JP7017453B2 - Vehicle frontal collision detector - Google Patents

Description

The present invention relates to a frontal collision detecting device that detects an acceleration generated in a vehicle by an acceleration sensor at the time of a frontal collision of the vehicle and controls the operation of an occupant restraining device such as an airbag according to the magnitude of the acceleration.

Normally, an occupant restraint device such as an airbag detects an impact applied to a vehicle as a deceleration by an acceleration sensor, obtains a calculated value based on the detected deceleration, and sets the calculated value as a preset threshold value and magnitude. The comparison is performed, and the operation of the airbag is controlled based on the comparison result.

Conventionally, as shown in FIG. 7, this type of frontal collision detection device includes a central acceleration sensor 3 provided in the electronic control unit (ECU) 2 of the airbag and a front acceleration sensor provided in the front part of the vehicle 1. The control unit 5 determines whether the airbag is deployed or not, based on the acceleration signal from the front acceleration sensor 4.

7 (a) to 7 (d) show the front irregular collision mode of the vehicle. The figure (a) shows a right offset collision, the figure (b) shows a left offset collision, the figure (c) shows a central pole collision, and the figure (d) shows a form of an underride collision in which a vehicle sneaks under a vehicle in front. Each is shown. Since the magnitude of the acceleration generated in the acceleration sensor of the ECU differs between the deployment requirement and the non-deployment requirement of the airbag, the acceleration from the central acceleration sensor 3 and the front acceleration sensor 4 is discriminated by the airbag deployment threshold, and the airbag is used. It controls the expansion / non-expansion of. In the figure, 6 and 7 indicate collision objects, respectively.

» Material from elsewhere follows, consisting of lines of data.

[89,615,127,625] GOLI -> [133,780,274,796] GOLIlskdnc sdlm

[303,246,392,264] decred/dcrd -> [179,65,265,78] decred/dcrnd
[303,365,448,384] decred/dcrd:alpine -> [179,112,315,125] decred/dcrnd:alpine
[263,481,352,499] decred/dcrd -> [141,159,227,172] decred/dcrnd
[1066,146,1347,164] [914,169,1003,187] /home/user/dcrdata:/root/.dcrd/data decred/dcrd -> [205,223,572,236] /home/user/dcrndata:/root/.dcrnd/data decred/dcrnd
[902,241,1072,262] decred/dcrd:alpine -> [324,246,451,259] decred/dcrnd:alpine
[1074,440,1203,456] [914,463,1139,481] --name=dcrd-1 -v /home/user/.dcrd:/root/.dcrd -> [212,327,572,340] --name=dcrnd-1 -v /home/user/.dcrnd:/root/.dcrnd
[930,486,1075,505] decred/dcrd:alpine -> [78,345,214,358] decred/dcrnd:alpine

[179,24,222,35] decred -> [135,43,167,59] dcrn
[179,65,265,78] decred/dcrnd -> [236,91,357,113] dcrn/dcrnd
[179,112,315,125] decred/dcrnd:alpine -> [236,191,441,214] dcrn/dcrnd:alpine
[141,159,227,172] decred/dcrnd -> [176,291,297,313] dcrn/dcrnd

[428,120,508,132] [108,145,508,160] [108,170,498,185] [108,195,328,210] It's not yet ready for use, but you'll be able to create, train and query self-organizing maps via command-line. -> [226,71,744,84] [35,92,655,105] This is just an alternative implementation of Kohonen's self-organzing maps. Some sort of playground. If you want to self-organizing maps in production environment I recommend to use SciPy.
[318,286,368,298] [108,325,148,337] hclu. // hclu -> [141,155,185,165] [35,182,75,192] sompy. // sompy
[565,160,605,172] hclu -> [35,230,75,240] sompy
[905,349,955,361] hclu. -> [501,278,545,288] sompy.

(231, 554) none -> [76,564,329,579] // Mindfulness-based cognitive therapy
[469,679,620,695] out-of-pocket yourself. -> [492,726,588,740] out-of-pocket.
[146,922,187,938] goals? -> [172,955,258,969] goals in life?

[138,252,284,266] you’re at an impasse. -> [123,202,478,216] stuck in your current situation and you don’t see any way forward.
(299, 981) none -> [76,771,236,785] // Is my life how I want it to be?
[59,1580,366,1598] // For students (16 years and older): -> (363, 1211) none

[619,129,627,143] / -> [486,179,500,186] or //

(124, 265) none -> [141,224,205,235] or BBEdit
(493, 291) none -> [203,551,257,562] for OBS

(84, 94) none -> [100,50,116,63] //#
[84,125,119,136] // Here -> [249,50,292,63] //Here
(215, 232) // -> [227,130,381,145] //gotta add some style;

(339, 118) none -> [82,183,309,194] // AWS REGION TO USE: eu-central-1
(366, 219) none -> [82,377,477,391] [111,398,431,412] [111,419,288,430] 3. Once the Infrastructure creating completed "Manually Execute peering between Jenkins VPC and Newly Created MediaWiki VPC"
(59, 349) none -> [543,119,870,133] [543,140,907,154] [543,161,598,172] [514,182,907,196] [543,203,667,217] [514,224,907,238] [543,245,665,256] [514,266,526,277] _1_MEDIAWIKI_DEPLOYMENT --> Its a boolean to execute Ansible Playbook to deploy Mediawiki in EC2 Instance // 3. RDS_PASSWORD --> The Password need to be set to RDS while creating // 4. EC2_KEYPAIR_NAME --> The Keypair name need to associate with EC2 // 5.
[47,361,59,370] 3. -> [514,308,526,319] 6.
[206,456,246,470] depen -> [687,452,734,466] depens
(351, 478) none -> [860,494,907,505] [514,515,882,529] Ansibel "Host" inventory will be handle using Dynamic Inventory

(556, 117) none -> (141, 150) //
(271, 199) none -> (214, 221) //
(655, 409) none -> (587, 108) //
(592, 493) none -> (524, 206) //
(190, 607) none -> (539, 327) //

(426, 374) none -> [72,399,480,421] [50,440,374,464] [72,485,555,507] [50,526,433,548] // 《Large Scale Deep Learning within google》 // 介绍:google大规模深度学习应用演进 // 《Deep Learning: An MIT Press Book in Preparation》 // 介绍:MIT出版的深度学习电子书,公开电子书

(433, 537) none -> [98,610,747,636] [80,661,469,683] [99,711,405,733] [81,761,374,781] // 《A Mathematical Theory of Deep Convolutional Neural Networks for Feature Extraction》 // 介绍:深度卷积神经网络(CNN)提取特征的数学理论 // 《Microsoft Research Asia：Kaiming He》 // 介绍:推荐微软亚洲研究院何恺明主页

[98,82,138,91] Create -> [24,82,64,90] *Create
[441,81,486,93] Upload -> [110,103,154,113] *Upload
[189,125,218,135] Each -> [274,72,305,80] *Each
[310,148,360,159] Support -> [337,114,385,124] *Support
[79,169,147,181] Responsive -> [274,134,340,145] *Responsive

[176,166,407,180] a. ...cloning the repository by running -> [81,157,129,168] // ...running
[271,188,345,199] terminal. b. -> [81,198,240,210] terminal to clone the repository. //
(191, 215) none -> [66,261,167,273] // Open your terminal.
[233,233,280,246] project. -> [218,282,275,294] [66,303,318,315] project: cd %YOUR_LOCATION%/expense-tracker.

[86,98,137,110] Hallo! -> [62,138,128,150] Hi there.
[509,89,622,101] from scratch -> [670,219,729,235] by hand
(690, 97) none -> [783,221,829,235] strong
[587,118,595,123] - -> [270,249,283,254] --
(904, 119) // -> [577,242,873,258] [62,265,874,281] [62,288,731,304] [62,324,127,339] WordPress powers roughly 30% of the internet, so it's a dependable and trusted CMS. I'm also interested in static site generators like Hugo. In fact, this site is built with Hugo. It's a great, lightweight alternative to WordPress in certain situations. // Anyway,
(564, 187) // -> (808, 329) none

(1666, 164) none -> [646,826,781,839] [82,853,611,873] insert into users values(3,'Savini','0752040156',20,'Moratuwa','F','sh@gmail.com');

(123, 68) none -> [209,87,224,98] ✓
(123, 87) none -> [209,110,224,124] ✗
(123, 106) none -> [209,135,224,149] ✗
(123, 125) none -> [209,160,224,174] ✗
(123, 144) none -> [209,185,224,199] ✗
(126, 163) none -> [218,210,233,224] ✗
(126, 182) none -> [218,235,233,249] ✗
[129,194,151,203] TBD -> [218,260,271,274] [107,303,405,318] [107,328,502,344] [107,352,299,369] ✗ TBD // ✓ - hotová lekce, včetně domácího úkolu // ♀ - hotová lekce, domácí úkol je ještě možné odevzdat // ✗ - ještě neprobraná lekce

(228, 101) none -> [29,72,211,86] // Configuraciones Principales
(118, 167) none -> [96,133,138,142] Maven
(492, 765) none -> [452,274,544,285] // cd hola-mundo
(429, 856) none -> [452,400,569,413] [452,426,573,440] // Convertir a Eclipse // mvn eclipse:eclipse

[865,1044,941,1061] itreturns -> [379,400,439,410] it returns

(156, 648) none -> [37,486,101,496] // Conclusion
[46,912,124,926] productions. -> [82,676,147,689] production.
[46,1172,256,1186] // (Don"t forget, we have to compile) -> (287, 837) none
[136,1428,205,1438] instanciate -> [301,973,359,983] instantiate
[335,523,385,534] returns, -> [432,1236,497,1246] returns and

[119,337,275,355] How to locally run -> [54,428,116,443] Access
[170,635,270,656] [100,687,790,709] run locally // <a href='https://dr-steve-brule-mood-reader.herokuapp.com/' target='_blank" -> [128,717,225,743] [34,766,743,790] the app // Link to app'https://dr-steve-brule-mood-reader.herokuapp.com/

FIG. 8 is a detection logic diagram showing the airbag deployment system. The control unit 5 includes a main determination circuit 8 and a saving determination circuit 9. In the main determination circuit 8, the acceleration (G) in the front-rear direction (X) of the central front acceleration sensor 4 and the acceleration (G) in the front-rear direction (X) from the first acceleration sensor 3 in the ECU are input. Further, it is determined whether or not to deploy the airbag according to the magnitude of the acceleration. In the front acceleration sensor 3, when a collision occurs at a predetermined vehicle speed in the offset collision, the central pole collision, and the underride collision shown in FIGS. 7A to 7D, the generated acceleration (XG) in the front-rear direction exceeds the threshold value. When the acceleration (XG) from the first acceleration sensor 3 in the ECU 2 exceeds the lower threshold value (Lo), an occupant restraint device such as an airbag is deployed. Similarly, when the longitudinal acceleration (XG) from the first acceleration sensor 3 in the ECU 2 exceeds the upper threshold value (Hi), it is determined that the collision is full wrap and the airbag is deployed.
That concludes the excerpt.